Using the data beneath, show every line that includes the word "callout".

=== PROVIDED INFORMATION ===

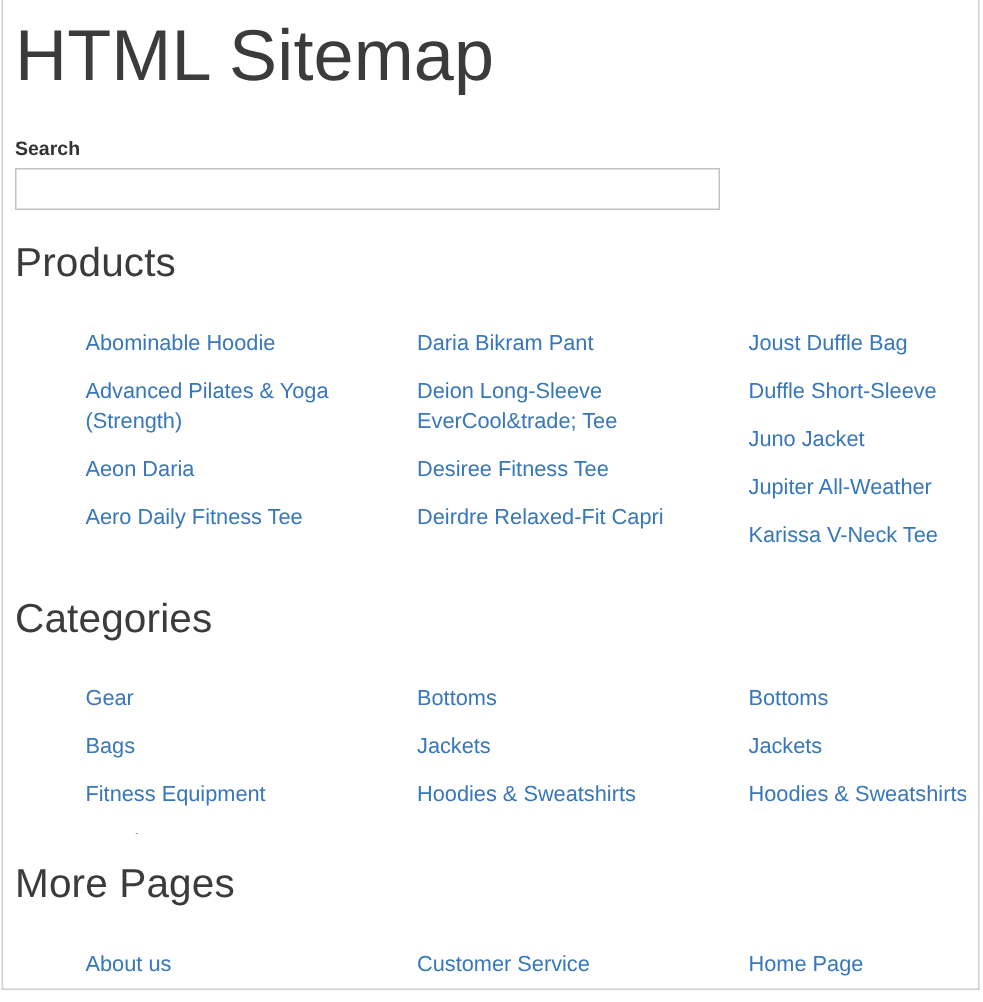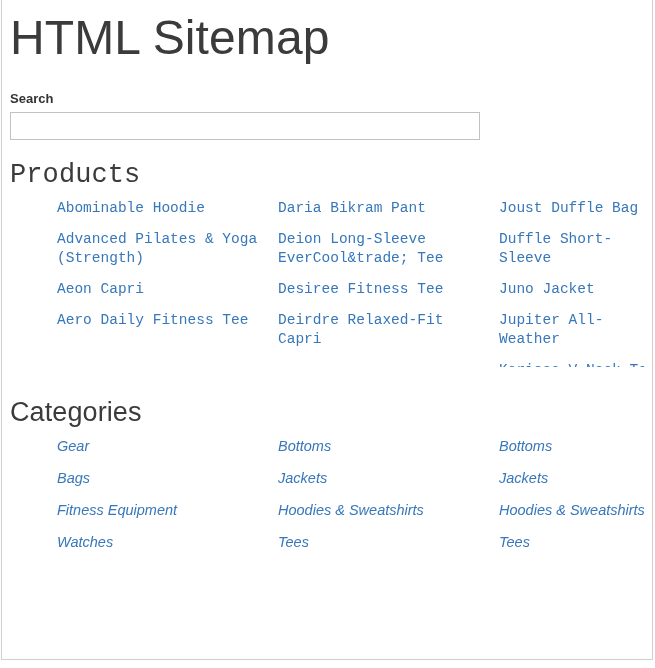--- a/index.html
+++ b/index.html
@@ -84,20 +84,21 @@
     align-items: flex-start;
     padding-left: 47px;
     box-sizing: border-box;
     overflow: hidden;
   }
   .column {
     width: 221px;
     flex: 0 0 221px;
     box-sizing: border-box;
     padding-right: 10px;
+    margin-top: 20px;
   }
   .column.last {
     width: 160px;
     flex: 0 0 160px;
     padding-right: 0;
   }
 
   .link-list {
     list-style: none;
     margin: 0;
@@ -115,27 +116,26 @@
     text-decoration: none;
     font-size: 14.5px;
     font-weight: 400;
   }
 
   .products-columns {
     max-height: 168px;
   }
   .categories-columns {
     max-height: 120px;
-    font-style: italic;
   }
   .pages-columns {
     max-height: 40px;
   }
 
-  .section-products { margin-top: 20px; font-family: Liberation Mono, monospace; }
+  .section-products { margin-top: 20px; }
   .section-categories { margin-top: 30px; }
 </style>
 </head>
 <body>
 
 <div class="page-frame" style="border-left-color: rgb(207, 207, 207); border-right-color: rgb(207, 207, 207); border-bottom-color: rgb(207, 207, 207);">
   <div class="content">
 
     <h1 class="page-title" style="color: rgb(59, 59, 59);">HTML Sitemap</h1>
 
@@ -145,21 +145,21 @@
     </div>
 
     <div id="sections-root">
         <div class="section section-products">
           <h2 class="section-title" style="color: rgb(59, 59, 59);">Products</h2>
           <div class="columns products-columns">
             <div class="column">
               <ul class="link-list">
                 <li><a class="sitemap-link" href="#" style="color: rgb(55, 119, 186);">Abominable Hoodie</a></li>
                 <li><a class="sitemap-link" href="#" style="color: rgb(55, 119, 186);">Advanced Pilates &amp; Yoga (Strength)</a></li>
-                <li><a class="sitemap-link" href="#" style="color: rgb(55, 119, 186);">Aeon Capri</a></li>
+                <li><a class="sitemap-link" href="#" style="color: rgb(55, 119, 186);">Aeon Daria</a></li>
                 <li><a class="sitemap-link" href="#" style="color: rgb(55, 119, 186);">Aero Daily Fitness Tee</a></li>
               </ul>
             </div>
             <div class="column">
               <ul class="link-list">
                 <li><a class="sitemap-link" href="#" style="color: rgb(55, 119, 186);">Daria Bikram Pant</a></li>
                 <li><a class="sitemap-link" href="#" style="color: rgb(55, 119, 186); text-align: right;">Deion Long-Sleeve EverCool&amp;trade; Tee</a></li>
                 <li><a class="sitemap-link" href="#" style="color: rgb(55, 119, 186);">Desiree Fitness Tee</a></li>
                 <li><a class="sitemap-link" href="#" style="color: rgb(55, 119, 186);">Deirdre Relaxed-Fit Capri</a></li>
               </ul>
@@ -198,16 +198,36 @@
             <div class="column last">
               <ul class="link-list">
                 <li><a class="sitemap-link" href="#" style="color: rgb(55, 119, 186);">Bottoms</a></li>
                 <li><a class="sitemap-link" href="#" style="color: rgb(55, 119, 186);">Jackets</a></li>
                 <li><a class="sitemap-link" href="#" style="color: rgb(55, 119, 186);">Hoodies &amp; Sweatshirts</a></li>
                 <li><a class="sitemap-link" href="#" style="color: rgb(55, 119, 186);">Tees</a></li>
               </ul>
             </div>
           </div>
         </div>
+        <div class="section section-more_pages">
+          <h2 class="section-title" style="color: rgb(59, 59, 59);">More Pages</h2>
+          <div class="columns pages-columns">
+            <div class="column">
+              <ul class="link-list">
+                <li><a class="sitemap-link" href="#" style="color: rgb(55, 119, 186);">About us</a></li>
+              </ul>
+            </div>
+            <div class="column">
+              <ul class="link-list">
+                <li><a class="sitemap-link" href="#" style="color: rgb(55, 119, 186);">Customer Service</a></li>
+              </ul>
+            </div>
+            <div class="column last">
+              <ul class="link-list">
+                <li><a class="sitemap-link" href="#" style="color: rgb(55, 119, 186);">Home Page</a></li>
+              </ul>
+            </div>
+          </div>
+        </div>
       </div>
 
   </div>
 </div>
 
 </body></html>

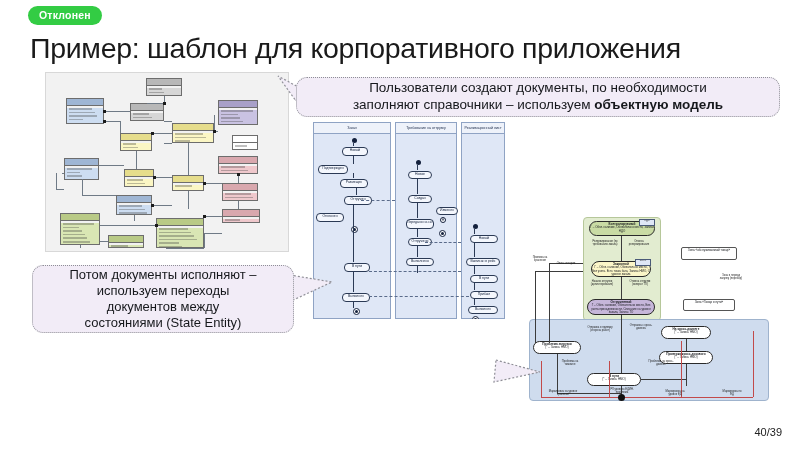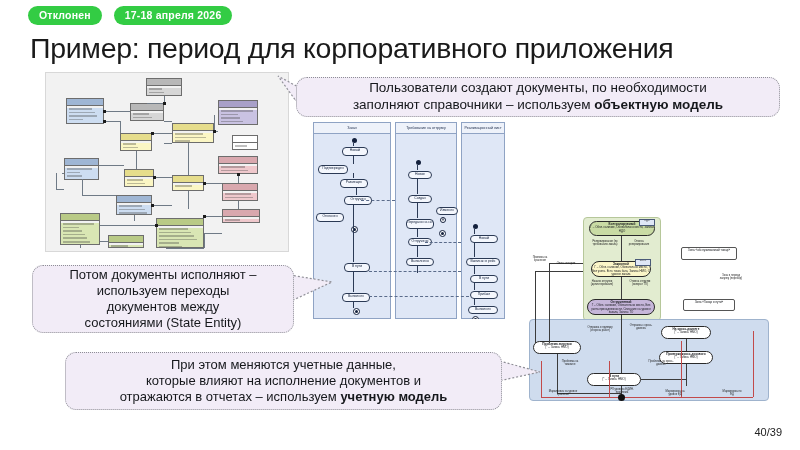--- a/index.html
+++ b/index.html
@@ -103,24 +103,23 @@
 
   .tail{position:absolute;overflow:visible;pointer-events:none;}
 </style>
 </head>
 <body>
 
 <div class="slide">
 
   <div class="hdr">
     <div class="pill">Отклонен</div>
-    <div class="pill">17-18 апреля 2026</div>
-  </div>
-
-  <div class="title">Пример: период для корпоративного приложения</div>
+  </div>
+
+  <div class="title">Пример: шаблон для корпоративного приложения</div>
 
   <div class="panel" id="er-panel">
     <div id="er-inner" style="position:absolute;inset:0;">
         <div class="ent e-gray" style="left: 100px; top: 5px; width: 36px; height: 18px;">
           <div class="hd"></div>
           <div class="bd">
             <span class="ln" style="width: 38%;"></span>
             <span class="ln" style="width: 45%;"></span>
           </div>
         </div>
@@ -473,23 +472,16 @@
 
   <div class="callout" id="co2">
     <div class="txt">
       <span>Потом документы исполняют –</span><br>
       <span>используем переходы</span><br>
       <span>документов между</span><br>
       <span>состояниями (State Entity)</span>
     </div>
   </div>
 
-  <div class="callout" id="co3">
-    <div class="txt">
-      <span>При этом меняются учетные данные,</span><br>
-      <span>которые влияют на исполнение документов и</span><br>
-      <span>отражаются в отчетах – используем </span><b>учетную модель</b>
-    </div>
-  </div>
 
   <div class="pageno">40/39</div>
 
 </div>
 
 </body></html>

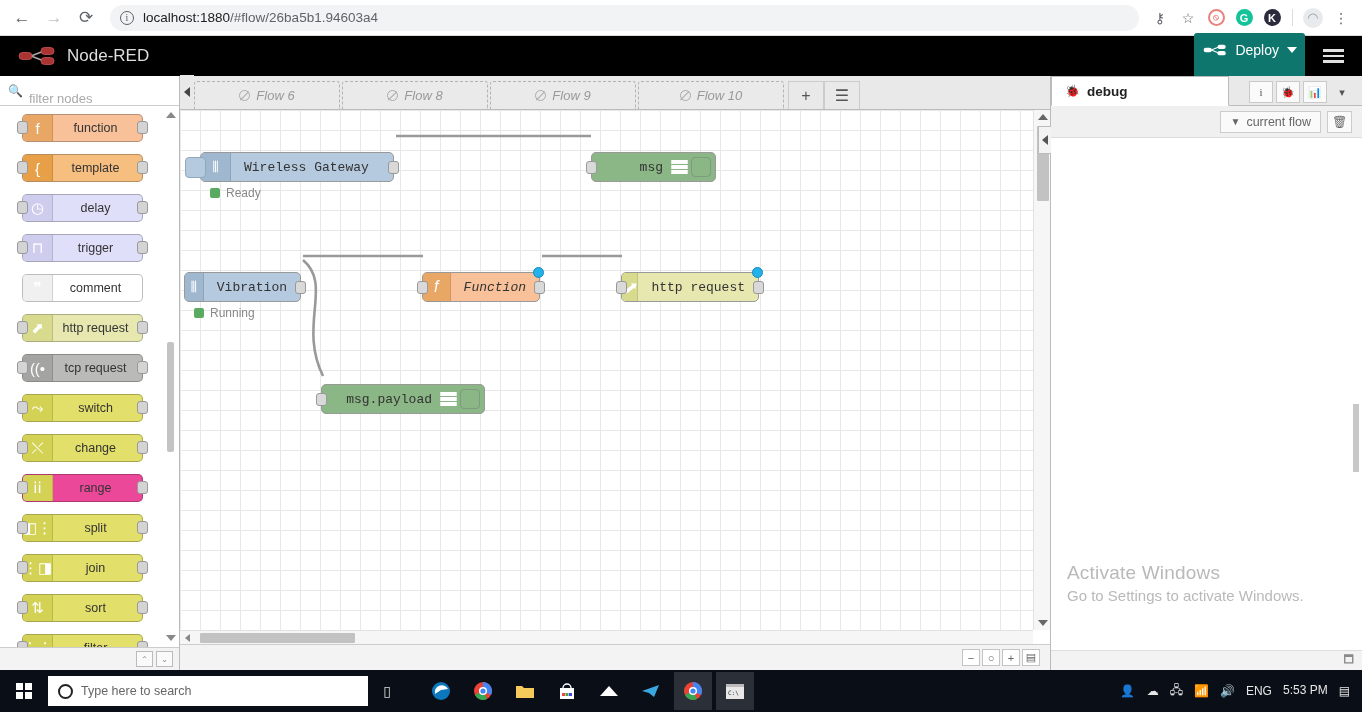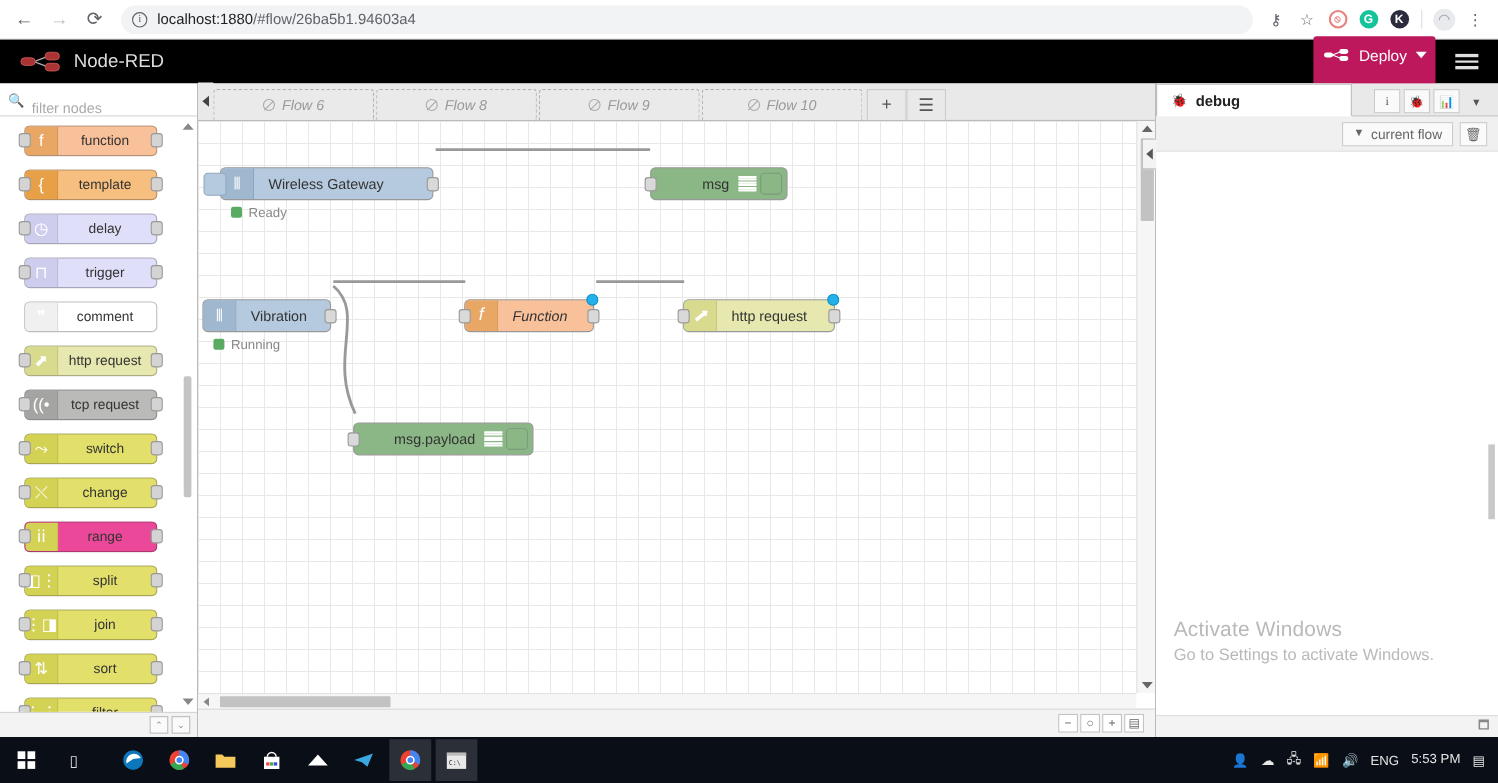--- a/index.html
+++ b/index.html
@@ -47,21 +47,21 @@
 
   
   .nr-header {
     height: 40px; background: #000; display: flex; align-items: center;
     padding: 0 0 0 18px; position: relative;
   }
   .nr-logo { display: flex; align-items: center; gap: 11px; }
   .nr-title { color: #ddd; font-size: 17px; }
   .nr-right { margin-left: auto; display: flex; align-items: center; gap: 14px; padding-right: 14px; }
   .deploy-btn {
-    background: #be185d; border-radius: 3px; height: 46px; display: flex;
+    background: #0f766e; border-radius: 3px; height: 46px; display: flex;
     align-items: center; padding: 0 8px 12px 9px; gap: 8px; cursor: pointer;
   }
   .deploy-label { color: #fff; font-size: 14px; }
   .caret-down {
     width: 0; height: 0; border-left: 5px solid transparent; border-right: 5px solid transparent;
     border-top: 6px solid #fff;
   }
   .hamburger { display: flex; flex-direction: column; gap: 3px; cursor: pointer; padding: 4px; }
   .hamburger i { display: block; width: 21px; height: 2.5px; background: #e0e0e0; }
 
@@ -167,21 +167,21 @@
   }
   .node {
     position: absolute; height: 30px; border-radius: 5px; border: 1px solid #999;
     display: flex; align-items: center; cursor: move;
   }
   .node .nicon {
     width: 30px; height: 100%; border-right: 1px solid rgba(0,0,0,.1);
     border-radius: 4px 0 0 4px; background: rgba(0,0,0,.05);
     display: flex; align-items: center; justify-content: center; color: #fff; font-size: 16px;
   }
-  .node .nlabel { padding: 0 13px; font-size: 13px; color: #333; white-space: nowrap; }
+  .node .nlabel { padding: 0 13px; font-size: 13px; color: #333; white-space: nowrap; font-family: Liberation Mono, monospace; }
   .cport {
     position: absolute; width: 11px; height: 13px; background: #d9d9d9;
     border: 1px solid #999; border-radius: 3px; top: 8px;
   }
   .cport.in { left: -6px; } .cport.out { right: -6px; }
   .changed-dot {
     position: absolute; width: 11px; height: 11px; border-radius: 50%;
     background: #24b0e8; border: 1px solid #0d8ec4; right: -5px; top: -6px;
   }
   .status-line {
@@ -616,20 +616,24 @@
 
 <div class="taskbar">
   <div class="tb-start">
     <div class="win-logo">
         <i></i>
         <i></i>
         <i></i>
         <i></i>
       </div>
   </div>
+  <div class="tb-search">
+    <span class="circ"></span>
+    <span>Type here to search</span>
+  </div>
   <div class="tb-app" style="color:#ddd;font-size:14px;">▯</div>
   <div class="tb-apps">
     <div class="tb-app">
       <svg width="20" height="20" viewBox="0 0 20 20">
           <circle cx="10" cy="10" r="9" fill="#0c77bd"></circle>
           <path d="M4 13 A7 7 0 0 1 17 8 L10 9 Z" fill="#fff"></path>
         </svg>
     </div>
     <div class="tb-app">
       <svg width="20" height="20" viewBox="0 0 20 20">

===

SOLUTION FOR THIS EXERCISE:
   <div class="callout" id="co2">
-  <div class="callout" id="co3">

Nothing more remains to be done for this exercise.